Spencer Koll, a Marine who has just returned home from a horrific experience while serving, struggles to bring himself back into a normal life with his friends and girlfriend.
Spencer then meets Alice, who is everything to him, but is meanwhile haunted by a ghost from his time during the war. Alice then introduces him to the story of the submarine kid at a party.
Spencer hears his friends outside and tries to break up a fight between his friends and other party attendees. Spencer then suffers a flashback and attacks the instigator of the fight, beating him, and severely wounding him. The flashback eventually brings Spencer to driving his car with Alice and her screaming for him to stop. Spencer is eventually calmed down by Alice who he then takes to Thunder Lake. Spencer shows Alice a driving maneuver on a road near the lake and eventually have sex, resulting in Spencer concluding he never wants to leave Alice. Spencer then attempts the maneuver again with Alice, but this time crashes through the fence and into Thunder Lake.

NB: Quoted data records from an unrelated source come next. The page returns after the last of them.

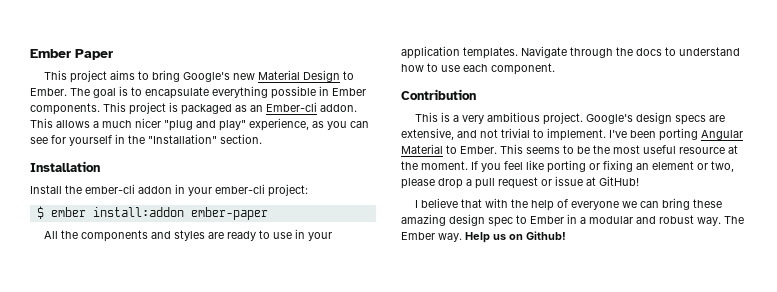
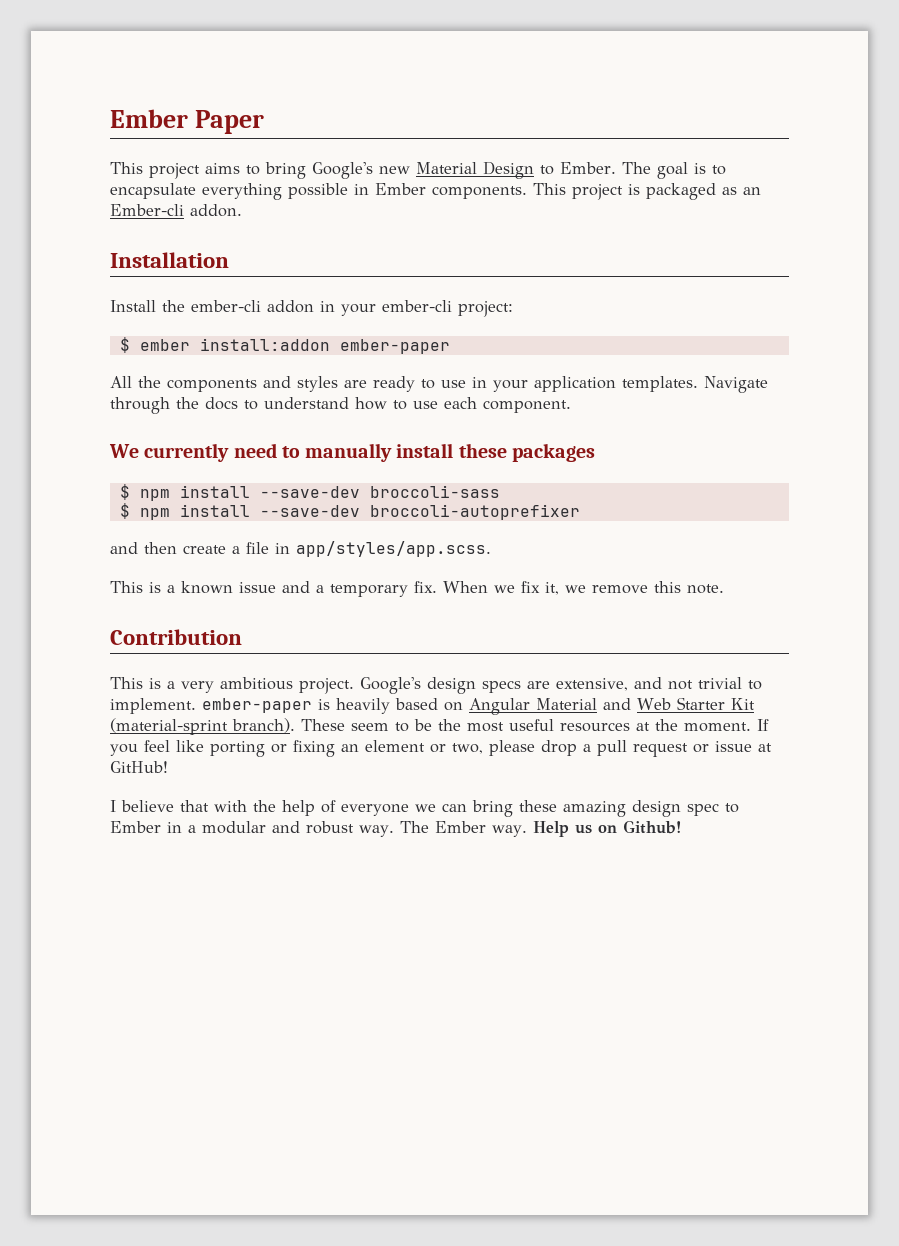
[30,118,369,131] [30,134,262,146] This allows a much nicer "plug and play" experience, as you can see for yourself in the "Installation" section. -> (242, 210) none
(555, 69) none -> [109,443,595,462] [119,484,500,501] [119,503,580,520] [110,541,491,557] [110,581,724,597] // We currently need to manually install these packages // $ npm install --save-dev broccoli-sass // $ npm install --save-dev broccoli-autoprefixer // and then create a file in app/styles/app.scss. // This is a known issue and a temporary fix. When we fix it, we remove this note.
[609,128,743,141] [401,144,560,154] I've been porting Angular Material to Ember. This seems -> [202,697,755,715] [110,718,389,735] ember-paper is heavily based on Angular Material and Web Starter Kit (material-sprint branch). These seem
[679,147,725,154] resource -> [560,722,630,732] resources

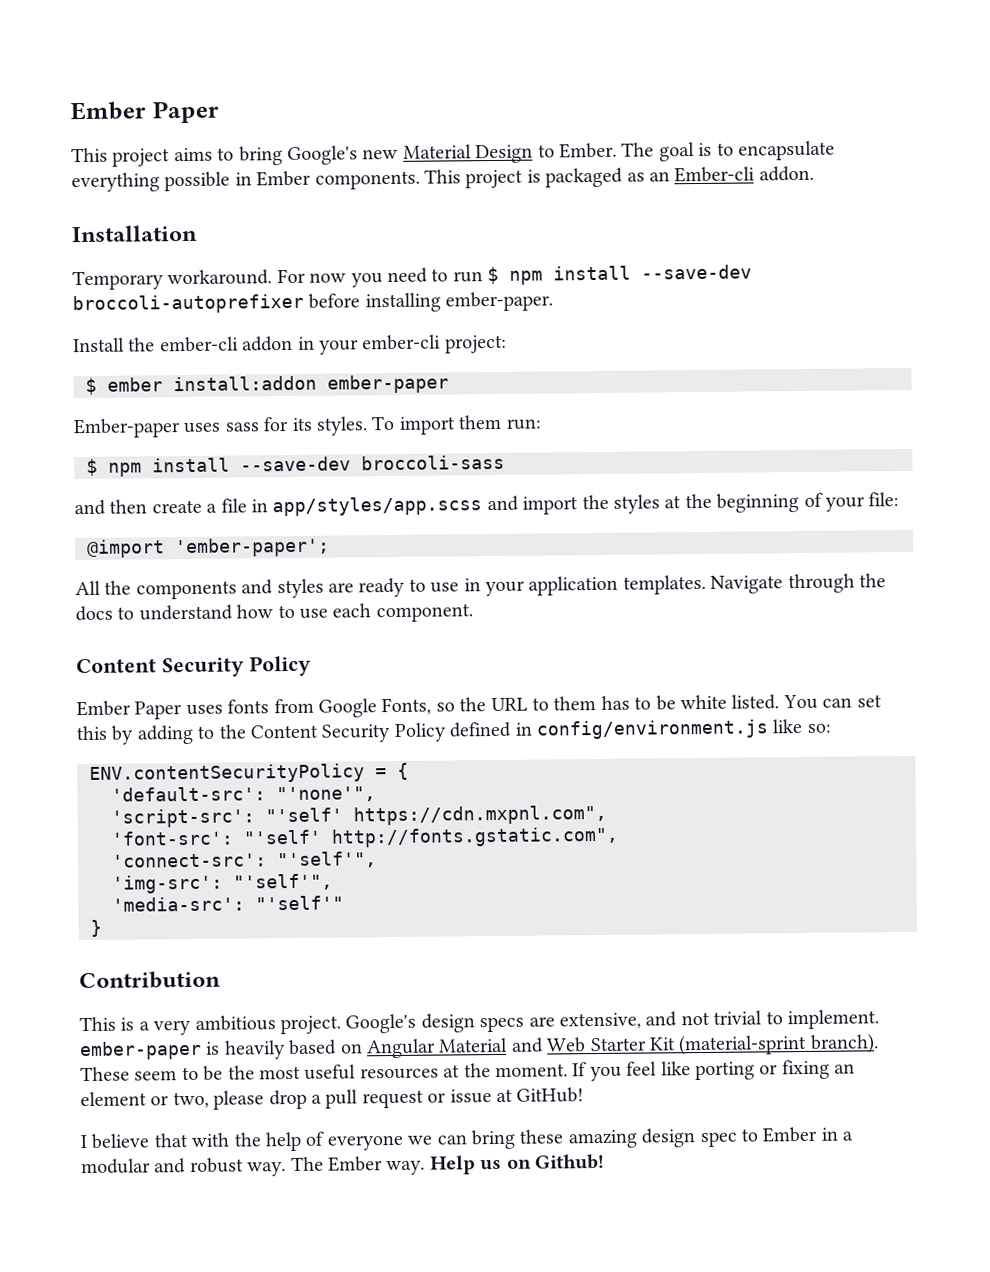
(229, 260) none -> [72,264,753,291] [72,291,554,315] // Temporary workaround. For now you need to run $ npm install --save-dev broccoli-autoprefixer before installing ember-paper.
(450, 346) none -> [73,414,541,439] [86,454,505,477] [74,492,900,517] [87,537,330,558] // Ember-paper uses sass for its styles. To import them run: // $ npm install --save-dev broccoli-sass // and then create a file in app/styles/app.scss and import the styles at the beginning of your file: // @import 'ember-paper';
[109,443,595,462] [119,484,500,501] [119,503,580,520] [110,541,491,557] [110,581,724,597] We currently need to manually install these packages // $ npm install --save-dev broccoli-sass // $ npm install --save-dev broccoli-autoprefixer // and then create a file in app/styles/app.scss. // This is a known issue and a temporary fix. When we fix it, we remove this note. -> [76,655,311,678] [76,694,882,720] [76,718,831,745] [89,762,409,784] [111,786,376,803] [111,804,607,828] [111,826,619,848] [112,851,377,869] [112,873,333,894] [112,895,344,912] [90,919,102,937] Content Security Policy // Ember Paper uses fonts from Google Fonts, so the URL to them has to be white listed. You can set this by adding to the Content Security Policy defined in config/environment.js like so: // ENV.contentSecurityPolicy = { // 'default-src': "'none'", // 'script-src': "'self' https://cdn.mxpnl.com", // 'font-src': "'self' http://fonts.gstatic.com", // 'connect-src': "'self'", // 'img-src': "'self'", // 'media-src': "'self'" // }

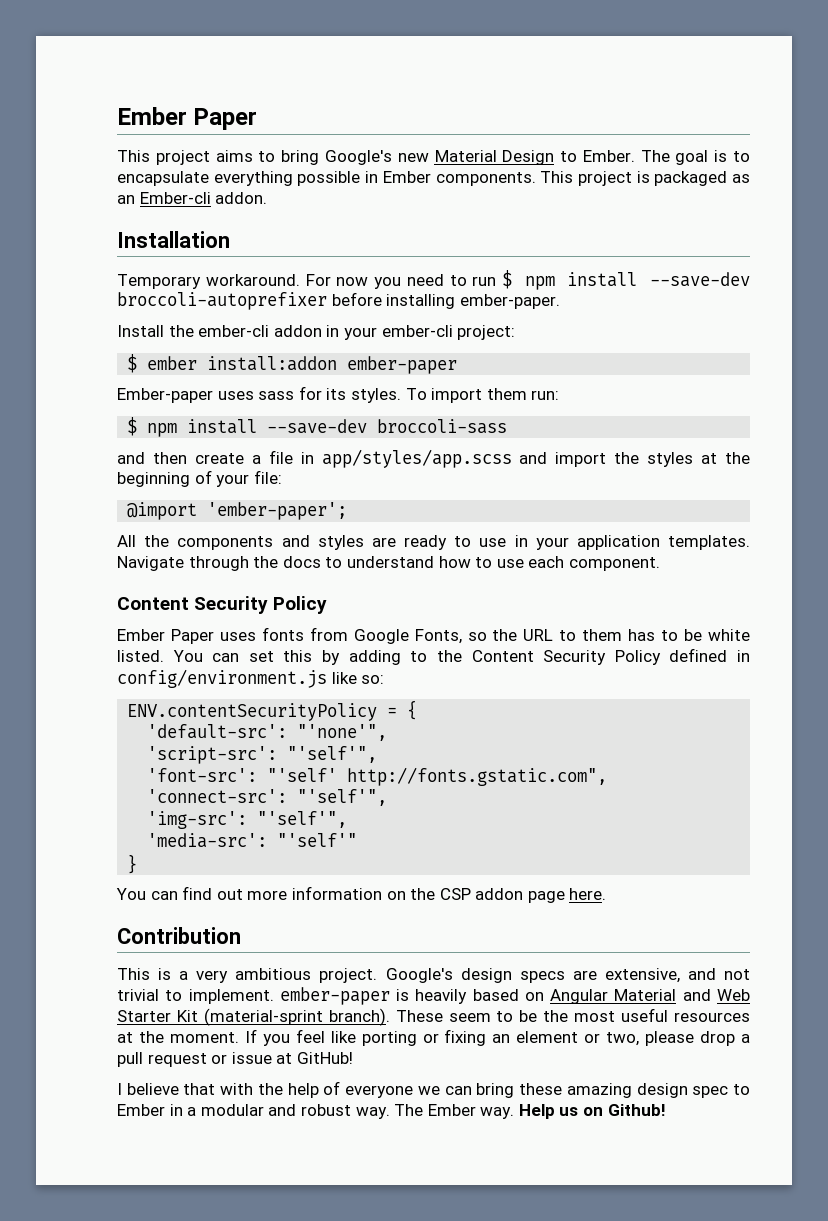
[265,804,607,826] "'self' https://cdn.mxpnl.com", -> [287,746,378,763] "'self'",
(102, 928) none -> [116,886,607,903] // You can find out more information on the CSP addon page here.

Spencer then wakes up in the hospital thinking he has killed Alice as no one knows who or where she is. Realizing Alice is only with him while he is suffocating underwater, or hallucinating, Spencer spends the rest of the movie trying to escape his flashbacks and to join Alice by holding his breath underwater for longer and longer periods of time. With each near drowning, his family and friends become more and more worried about his decaying mental state.
Spencer eventually discovers that Alice is actually the ghost of the Submarine Kid's girlfriend. Alice eventually discourages Spencer's self-destructive behavior telling him that no world is perfect and that he can't escape his haunting memories in reality by drowning himself to be with her.
After receiving his discharge from the Marine Corps, Spencer has another flashback, this time of the entire incident that has caused his PTSD. Spencer is shown in a foreign country with his squad when they happen upon armed militants. With failing radios, Spencer thinks he is ordered to shoot the militants, and is actually instructed not to. Spencer shoots and kills a woman who was used as a human shield by a militant. This woman is the hallucination that has been appearing in Spencer's waking life. The squad retreats, and in the process, Spencer is shot and dragged out by his squad.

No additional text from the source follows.